Breaking Kayfabe is the debut album by Canadian rapper Cadence Weapon, released in 2005 on Upper Class Recordings. It was also released in the United States by Anti-Records on March 13, 2007. Breaking kayfabe is a professional wrestling term for "breaking character".

Breaking Kayfabe received positive reviews from critics who praised the 8-bit style beats and intellectual lyrics meshing well together. The album was shortlisted for the 2006 Polaris Music Prize. However, it lost to Final Fantasy's He Poos Clouds.

== Critical reception ==

Breaking Kayfabe garnered highly positive reviews from music critics. At Metacritic, which assigns a normalized rating out of 100 to reviews from mainstream critics, the album received an average score of 80, based on 9 reviews.

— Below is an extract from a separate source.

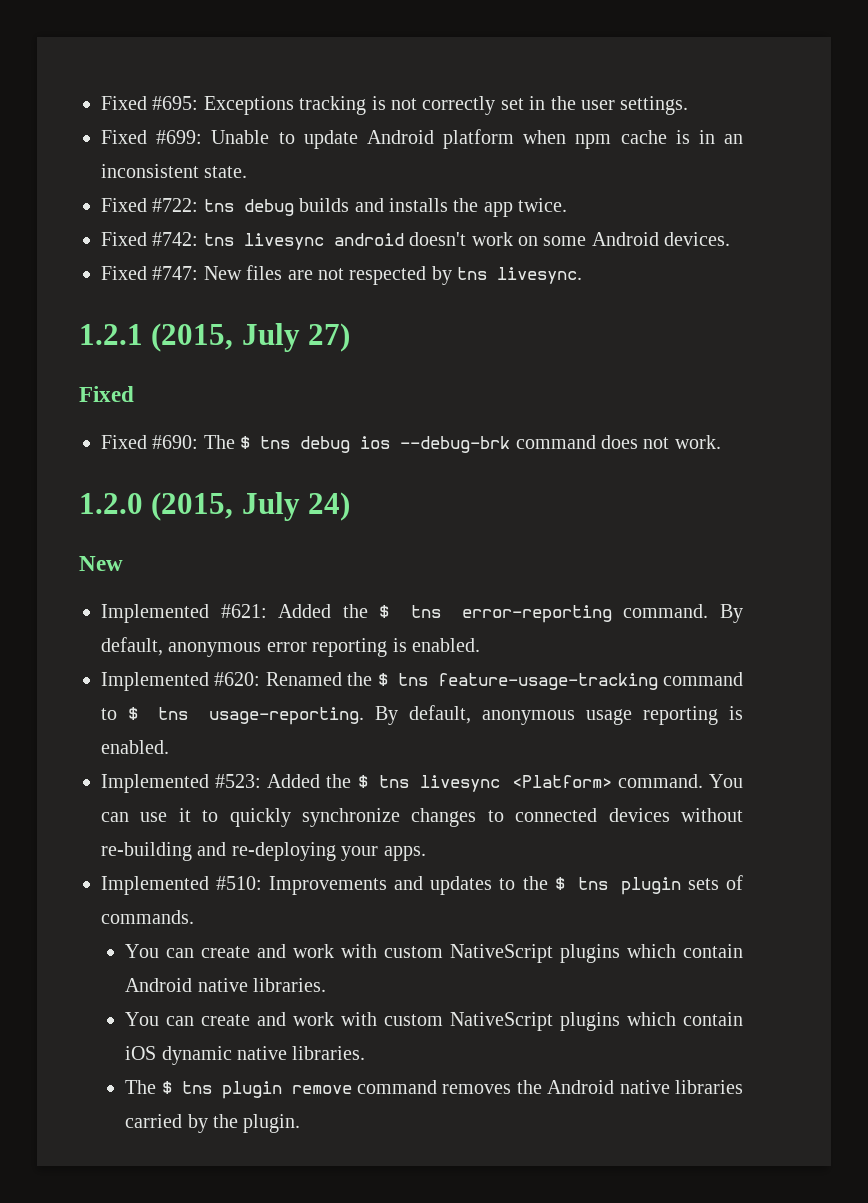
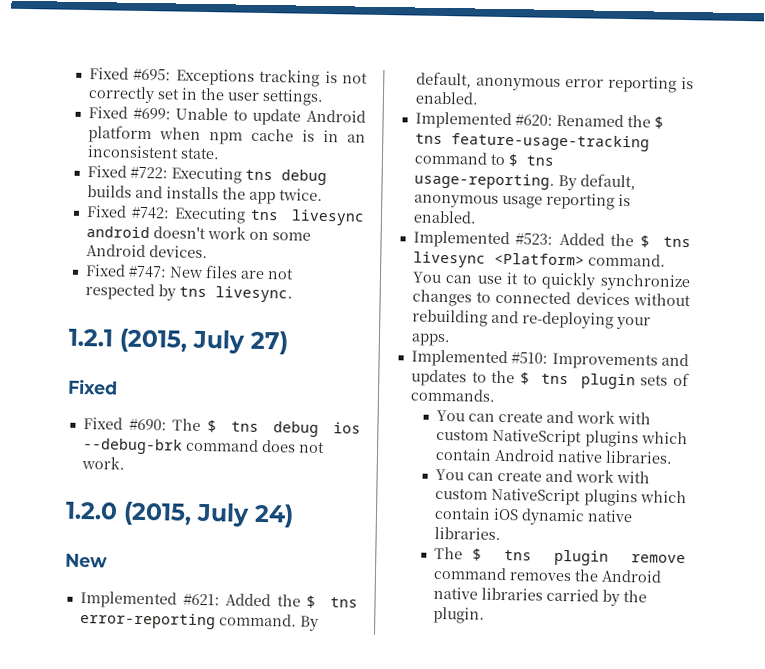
(199, 205) none -> [170,166,242,184] Executing
(199, 239) none -> [174,206,247,224] Executing
[101,842,192,861] re-building -> [411,309,488,327] rebuilding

Francis Jones of Drowned in Sound praised the songs for having both production and lyrics feel equal and unique, calling it "a record that demands and deserves undivided attention, its creator fashioning a brain-searing patchwork of ragged rap, electronic flourishes and truncated rhythms." Marisa Brown of AllMusic also praised Cadence for crafting electro beats over tracks that carry intelligent lyrics, concluding that "Breaking Kayfabe is a cohesive set of songs, backpacker in the best of senses, smart and witty and provocative, experimental and well-produced, but at the same time very raw and very real-sounding. It's not often that a debut does all this correctly; listeners would be wise to pay attention." Peter Macia of Pitchfork gave praise to Cadence for foregoing hip-hop conventions and instead worked on smart lyricism and video game-inspired production, concluding that it "may not be his masterpiece, but it hints that he may be capable of one." Ian Mathers of Stylus Magazine noted that the production starts to sound droll at first but found it and the lyricism shining bright after a few listens, concluding with, "Too exciting for the underground (maybe), too weird for the overground (hopefully not), he deserves to be heard by both; I'm willing to bet it's all because he's Canadian."

Professional ratings
Aggregate scores
| Source | Rating |
| Metacritic | 80/100 |
Review scores
| Source | Rating |
| AllMusic | Star |
| Drowned in Sound | 9/10 |
| Okayplayer | Star |
| Pitchfork | 8.0/10 |
| Stylus Magazine | B |

== Track listing ==

| No. | Title | Length |
|---|---|---|
| 1. | "Oliver Square" | 3:33 |
| 2. | "Sharks" | 3:59 |
| 3. | "Grim Fandango" | 3:36 |
| 4. | "Black Hand" | 3:47 |
| 5. | "30 Seconds" | 3:34 |
| 6. | "Diamond Cutter" | 2:45 |
| 7. | "Holy Smoke" | 3:16 |
| 8. | "Fathom" | 4:01 |
| 9. | "Turning on Your Sign" | 3:44 |
| 10. | "Lisa's Spider" | 2:31 |
| 11. | "Vicarious" | 4:20 |
| 12. | "Julie Will Jump the Broom" | 10:19 |

== Personnel ==
Adapted from the liner notes of Breaking Kayfabe.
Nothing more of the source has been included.